Indian politician (1902–1990)

Pramatha Ranjan Thakur (1902 – 28 December 1990) was an Indian politician elected as a member of the West Bengal Legislative Assembly from the Hanskhali constituency in the 1962 elections as a candidate of the Indian National Congress, and for all his contributions, he is worshipped and is a revered figure in some social communities (which are typically backward). The seat was reserved for candidates from the Scheduled Castes.

==Early life==
Thakur was born at village of Orakandi in Faridpur District of Bengal Presidency (now in Bangladesh). His father name is Shashi Bhushan Thakur.
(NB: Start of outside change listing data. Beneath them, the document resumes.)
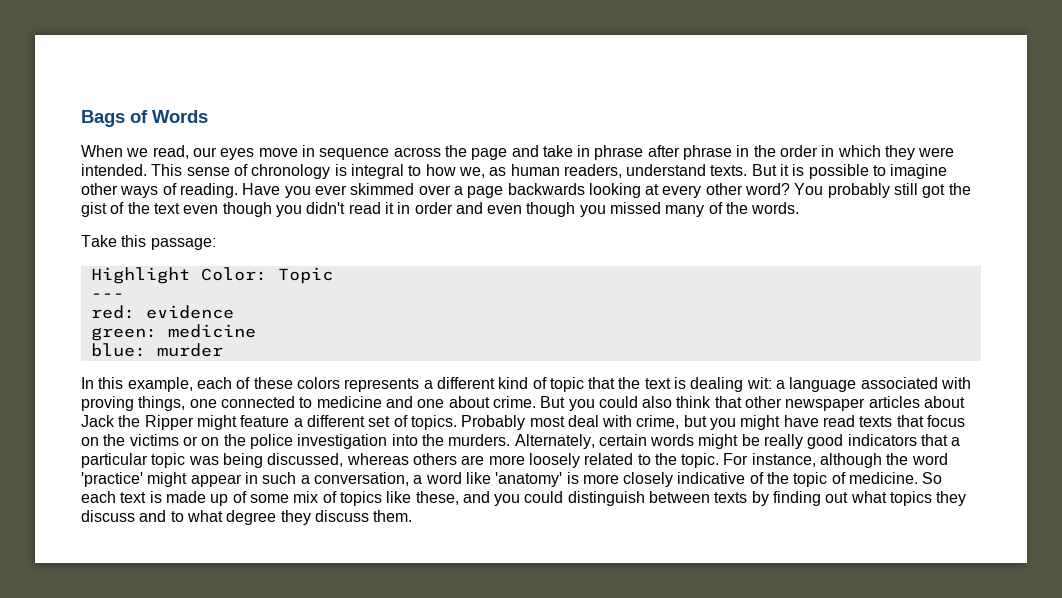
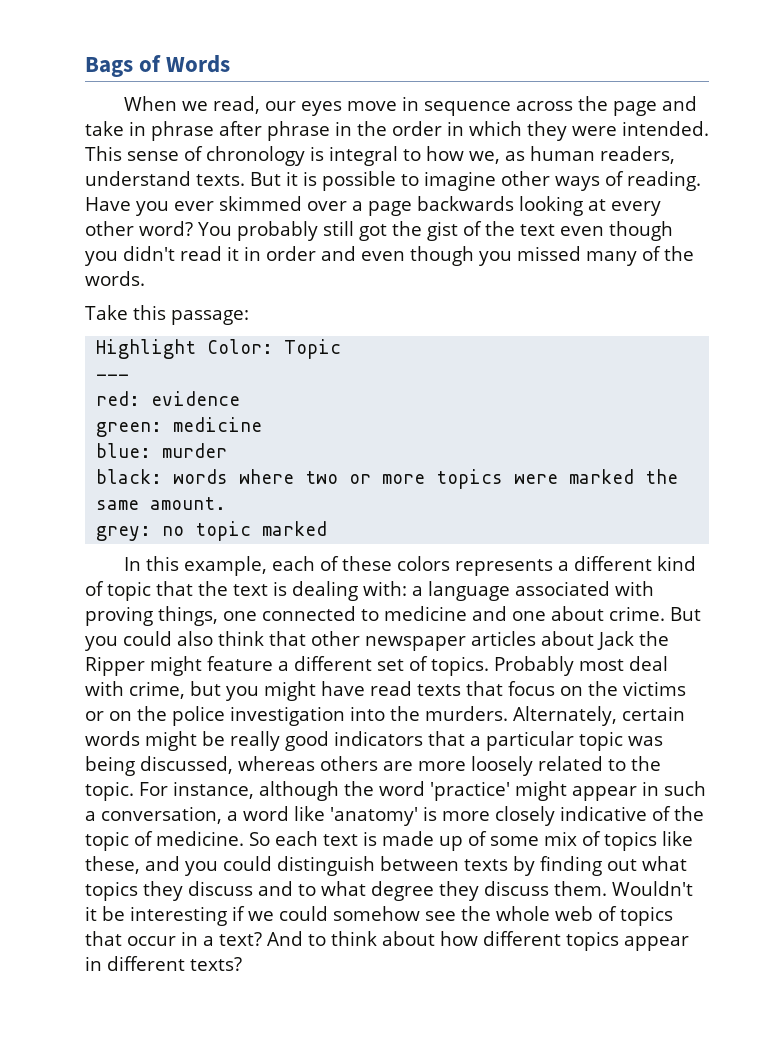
+ black: words where two or more topics were marked the same amount.
+ grey: no topic marked
- In this example, each of these colors represents a different kind of topic that the text is dealing wit: a language associated with proving things, one connected to medicine and one about crime.
+ In this example, each of these colors represents a different kind of topic that the text is dealing with: a language associated with proving things, one connected to medicine and one about crime.
+ Wouldn't it be interesting if we could somehow see the whole web of topics that occur in a text? And to think about how different topics appear in different texts?

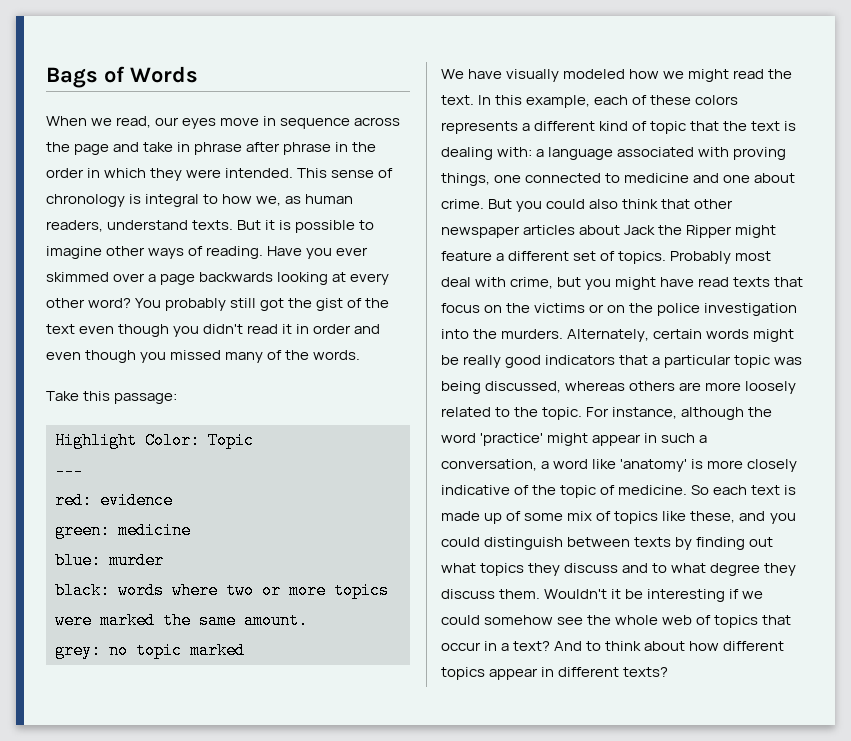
+ We have visually modeled how we might read the text.

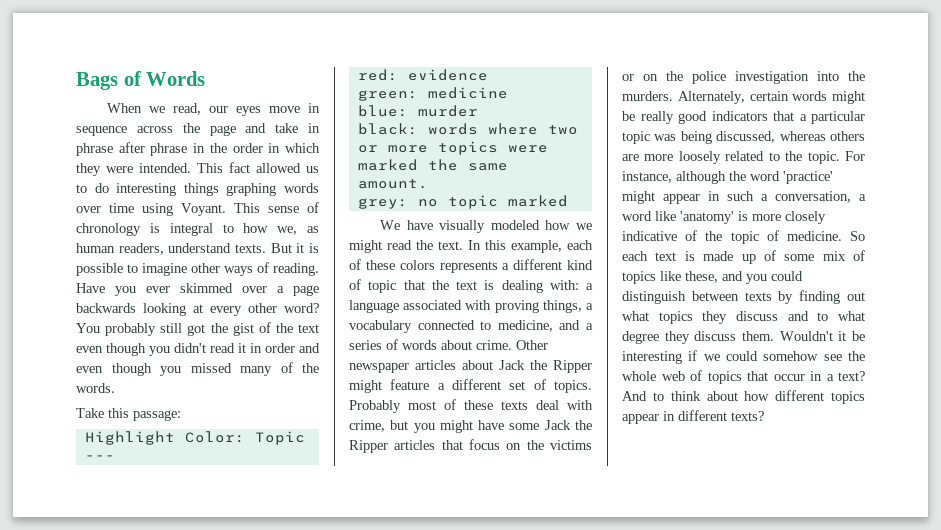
- This sense of chronology is integral to how we, as human readers, understand texts.
+ This fact allowed us to do interesting things graphing words over time using Voyant. This sense of chronology is integral to how we, as human readers, understand texts.
- In this example, each of these colors represents a different kind of topic that the text is dealing with: a language associated with proving things, one connected to medicine and one about crime. But you could also think that other newspaper articles about Jack the Ripper might feature a different set of topics.
+ In this example, each of these colors represents a different kind of topic that the text is dealing with: a language associated with proving things, a vocabulary connected to medicine, and a series of words about crime. Other newspaper articles about Jack the Ripper might feature a different set of topics.
- Probably most deal with crime, but you might have read texts that focus on the victims or on the police investigation into the murders.
+ Probably most of these texts deal with crime, but you might have some Jack the Ripper articles that focus on the victims or on the police investigation into the murders.

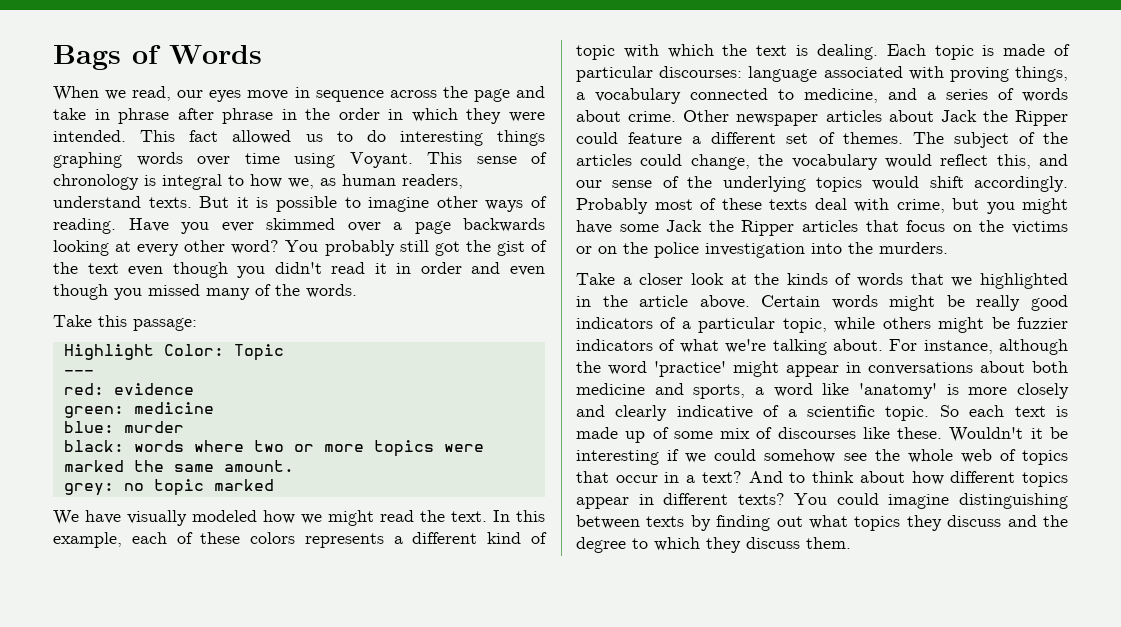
- In this example, each of these colors represents a different kind of topic that the text is dealing with: a language associated with proving things, a vocabulary connected to medicine, and a series of words about crime.
+ In this example, each of these colors represents a different kind of topic with which the text is dealing. Each topic is made of particular discourses: language associated with proving things, a vocabulary connected to medicine, and a series of words about crime.
- Other newspaper articles about Jack the Ripper might feature a different set of topics.
+ Other newspaper articles about Jack the Ripper could feature a different set of themes. The subject of the articles could change, the vocabulary would reflect this, and our sense of the underlying topics would shift accordingly.
- Probably most of these texts deal with crime, but you might have some Jack the Ripper articles that focus on the victims or on the police investigation into the murders. Alternately, certain words might be really good indicators that a particular topic was being discussed, whereas others are more loosely related to the topic.
+ Probably most of these texts deal with crime, but you might have some Jack the Ripper articles that focus on the victims or on the police investigation into the murders.
+ Take a closer look at the kinds of words that we highlighted in the article above. Certain words might be really good indicators of a particular topic, while others might be fuzzier indicators of what we're talking about.
- For instance, although the word 'practice' might appear in such a conversation, a word like 'anatomy' is more closely indicative of the topic of medicine.
+ For instance, although the word 'practice' might appear in conversations about both medicine and sports, a word like 'anatomy' is more closely and clearly indicative of a scientific topic.
- So each text is made up of some mix of topics like these, and you could distinguish between texts by finding out what topics they discuss and to what degree they discuss them.
+ So each text is made up of some mix of discourses like these.
+ You could imagine distinguishing between texts by finding out what topics they discuss and the degree to which they discuss them.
He passed Bar at Law from London and was called to the bar from Lincoln's Inn in June 1929. Thakur was the first barrister from the Namasudra community. In 1933, he married Binapani Devi Thakur.

==Career==
Thakur was a prominent member of the Namasudra community, whose great-grandfather, Harichand Thakur (1811/12-1878), had founded the Hindu religious sect called Matua Mahasangha. The sect, which was further developed by Pramatha's grandfather, Guruchand Thakur, became a focal point for the Namasudra community's efforts for social upliftment and by the 1930s Pramatha had become its head. The Namasudras (a historically downtrodden community from the most lower rungs of the Hindu Caste System ) had been historically considered an untouchable community. He became the Minister of State for Tribal Development of West Bengal in 1963.